**TASK GOAL:**
Which of the lines below hold "tlabel"? Please return each one.

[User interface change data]

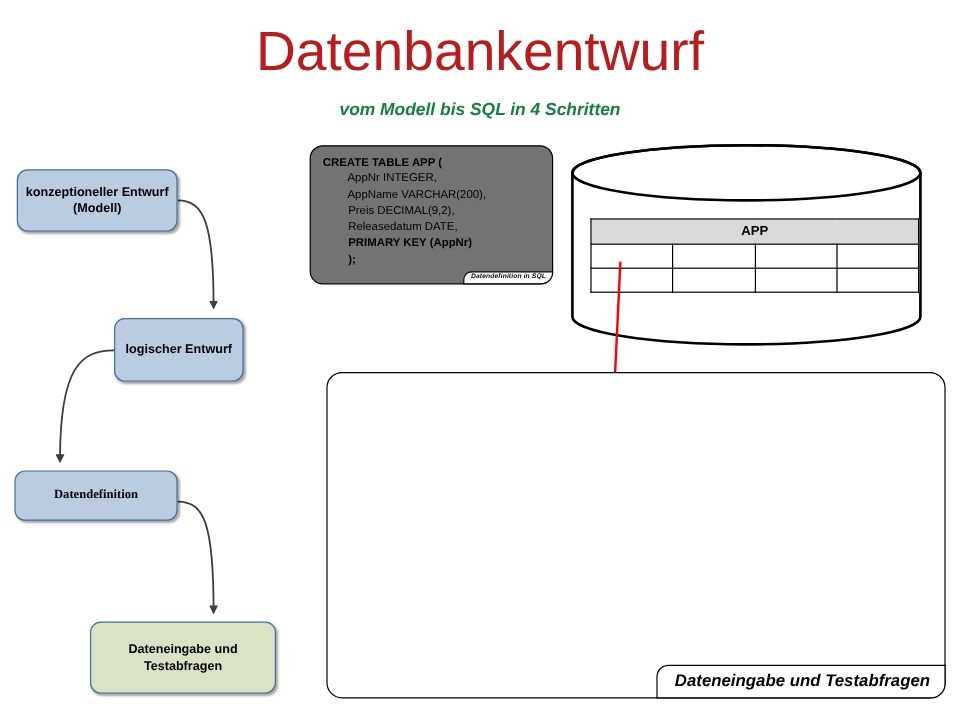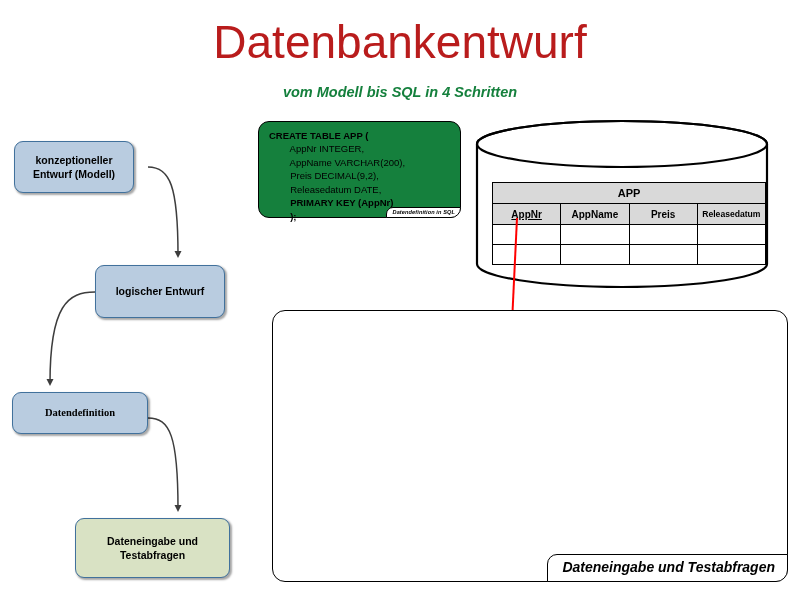--- a/index.html
+++ b/index.html
@@ -80,9 +80,9 @@
     left: 258px;
     top: 121px;
     width: 203px;
-    height: 97px;
-    box-sizing: border-box;
-    background: #15803d;
+    height: 116px;
+    box-sizing: border-box;
+    background: #737373;
     border: 1.6px solid #000000;
     border-radius: 11px;
   }

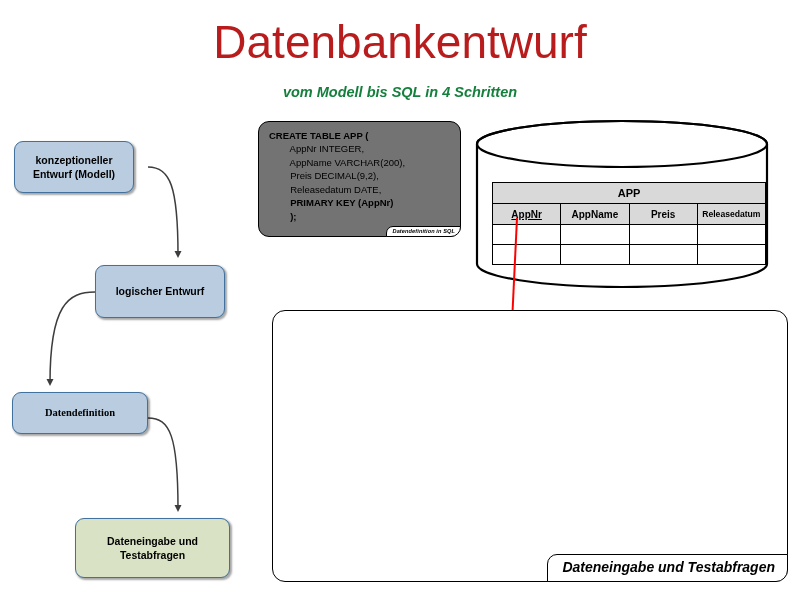--- a/index.html
+++ b/index.html
@@ -60,7 +60,7 @@
   .flow-box.blue  { background: #b9cce0; }
   .flow-box.green { background: #d9e2c4; }
 
-  #flow-box-1 { left: 14px;  top: 141px; width: 120px; height: 52px; }
+  #flow-box-1 { left: 14px;  top: 141px; width: 134px; height: 52px; }
   #flow-box-2 { left: 95px;  top: 265px; width: 130px; height: 53px; }
   #flow-box-3 { left: 12px;  top: 392px; width: 136px; height: 42px; font-family: Liberation Serif, serif; }
   #flow-box-4 { left: 75px;  top: 518px; width: 155px; height: 60px; }

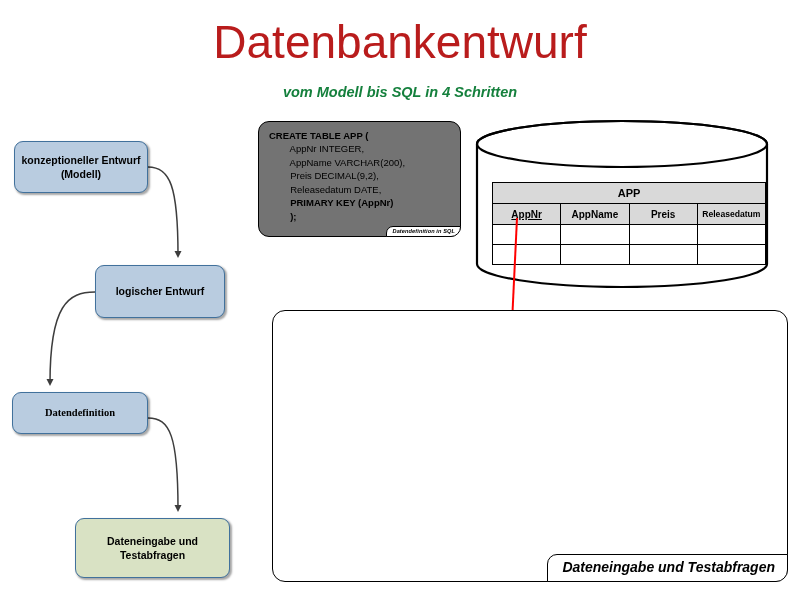--- a/index.html
+++ b/index.html
@@ -251,12 +251,6 @@
     <td class="thead-cell" colspan="4">APP</td>
   </tr>
   <tr>
-    <td class="col-cell"><span class="pk">AppNr</span></td>
-    <td class="col-cell">AppName</td>
-    <td class="col-cell">Preis</td>
-    <td class="col-cell narrow">Releasedatum</td>
-  </tr>
-  <tr>
     <td class="data-cell"></td>
     <td class="data-cell"></td>
     <td class="data-cell"></td>

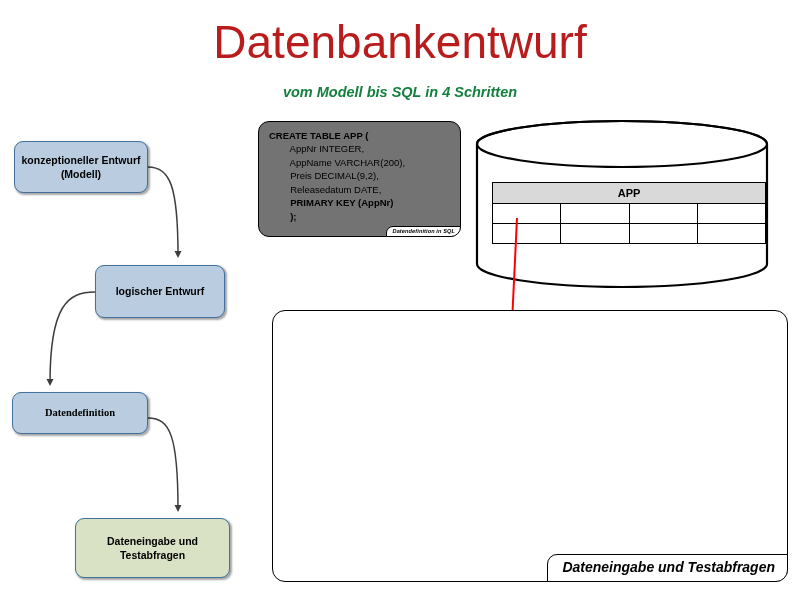--- a/index.html
+++ b/index.html
@@ -61,7 +61,7 @@
   .flow-box.green { background: #d9e2c4; }
 
   #flow-box-1 { left: 14px;  top: 141px; width: 134px; height: 52px; }
-  #flow-box-2 { left: 95px;  top: 265px; width: 130px; height: 53px; }
+  #flow-box-2 { left: 95px;  top: 265px; width: 108px; height: 53px; }
   #flow-box-3 { left: 12px;  top: 392px; width: 136px; height: 42px; font-family: Liberation Serif, serif; }
   #flow-box-4 { left: 75px;  top: 518px; width: 155px; height: 60px; }
 

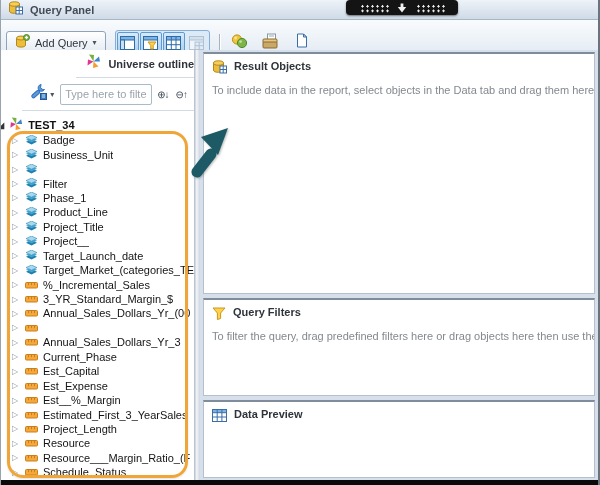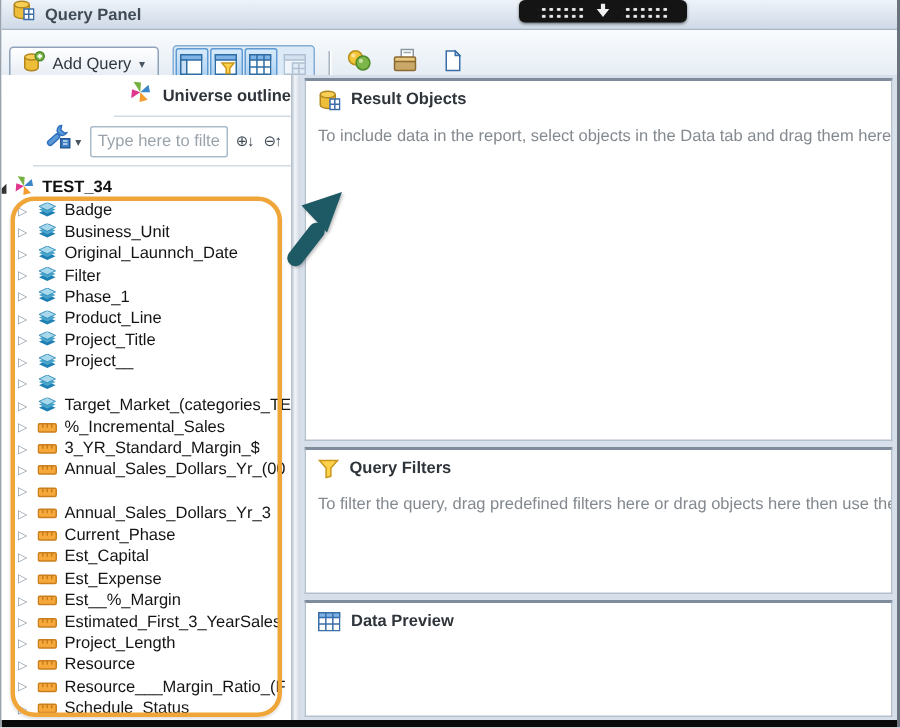--- a/index.html
+++ b/index.html
@@ -278,7 +278,6 @@
       </svg>
     </span>
 
-    <span class="tlabel">Original_Launnch_Date</span>
   </div>
 
   <div class="tree-row dimension">

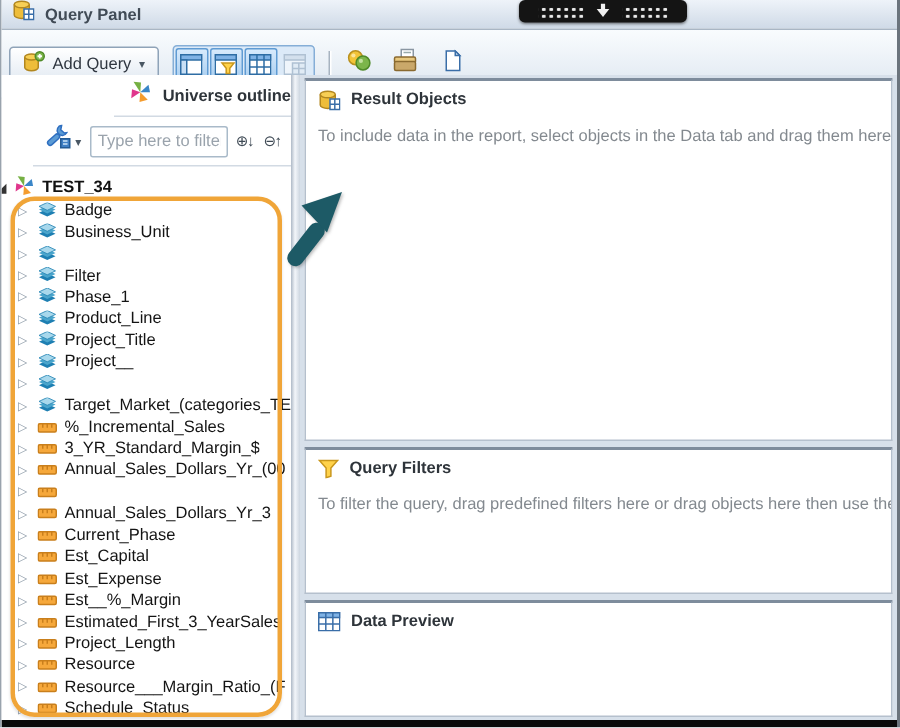--- a/index.html
+++ b/index.html
@@ -355,6 +355,7 @@
       </svg>
     </span>
 
+    <span class="tlabel">Target_Launch_date</span>
   </div>
 
   <div class="tree-row dimension">

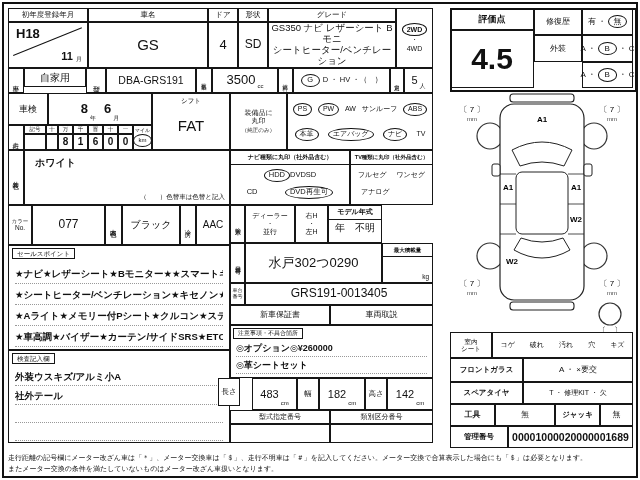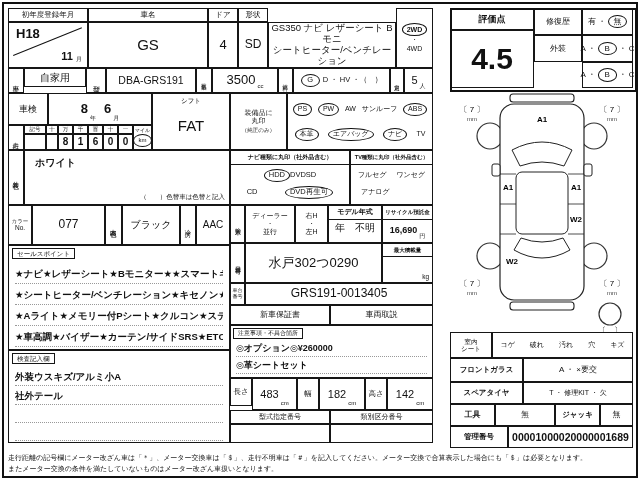--- a/index.html
+++ b/index.html
@@ -28,6 +28,7 @@
   <div class="c hdrcell" style="left:88px;top:8px;width:120px;height:14px">車名</div>
   <div class="c hdrcell" style="left:208px;top:8px;width:30px;height:14px">ドア</div>
   <div class="c hdrcell" style="left:238px;top:8px;width:30px;height:14px">形状</div>
+  <div class="c hdrcell" style="left:268px;top:8px;width:128px;height:14px">グレード</div>
   <div class="c col" style="left:396px;top:8px;width:37px;height:60px;font-size:7px">
     <span class="circ b">2WD</span>
     <span>・</span>

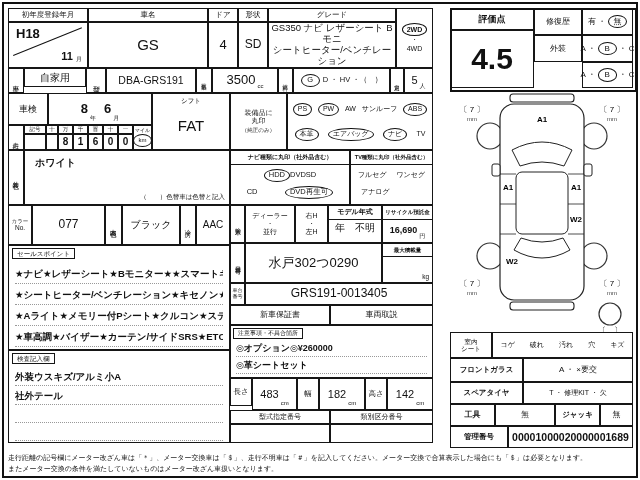--- a/index.html
+++ b/index.html
@@ -189,11 +189,6 @@
     <div class="nb" style="position:absolute;left:0;right:0;top:0;height:13px;border-bottom:1px solid #161616;display:flex;align-items:center;justify-content:center;font-size:7px;font-weight:bold">モデル年式</div>
     <span style="margin-top:8px;font-size:10px">年　不明</span>
   </div>
-  <div class="c" style="left:382px;top:205px;width:51px;height:38px">
-    <div class="nb" style="position:absolute;left:0;right:0;top:0;height:13px;border-bottom:1px solid #161616;display:flex;align-items:center;justify-content:center;font-size:5.5px;font-weight:bold">リサイクル預託金</div>
-    <span style="margin-top:12px;font-size:9px;font-weight:bold">16,690</span>
-    <span class="unit" style="margin-top:14px">円</span>
-  </div>
 
   <div class="c v" style="left:230px;top:243px;width:15px;height:40px;font-size:6px">登録番号</div>
   <div class="c" style="left:245px;top:243px;width:137px;height:40px;font-size:13px">水戸302つ0290</div>

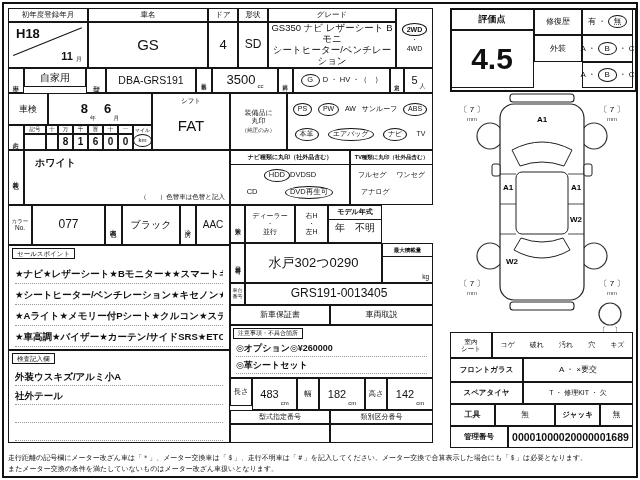--- a/index.html
+++ b/index.html
@@ -212,7 +212,7 @@
     <span class="hline" style="left:5px;right:5px;top:30px;height:17px;line-height:19px;font-size:9px">◎革シートセット</span>
   </div>
 
-  <div class="c" style="left:230px;top:378px;width:22px;height:28px;font-size:7.5px">長さ</div>
+  <div class="c" style="left:218px;top:378px;width:22px;height:28px;font-size:7.5px">長さ</div>
   <div class="c" style="left:252px;top:378px;width:45px;height:32px">
     <span style="font-size:11px">483</span>
     <span class="unit">cm</span>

**EXERCISE OUTPUT:**
-    <span class="tlabel">Original_Launnch_Date</span>
+    <span class="tlabel">Target_Launch_date</span>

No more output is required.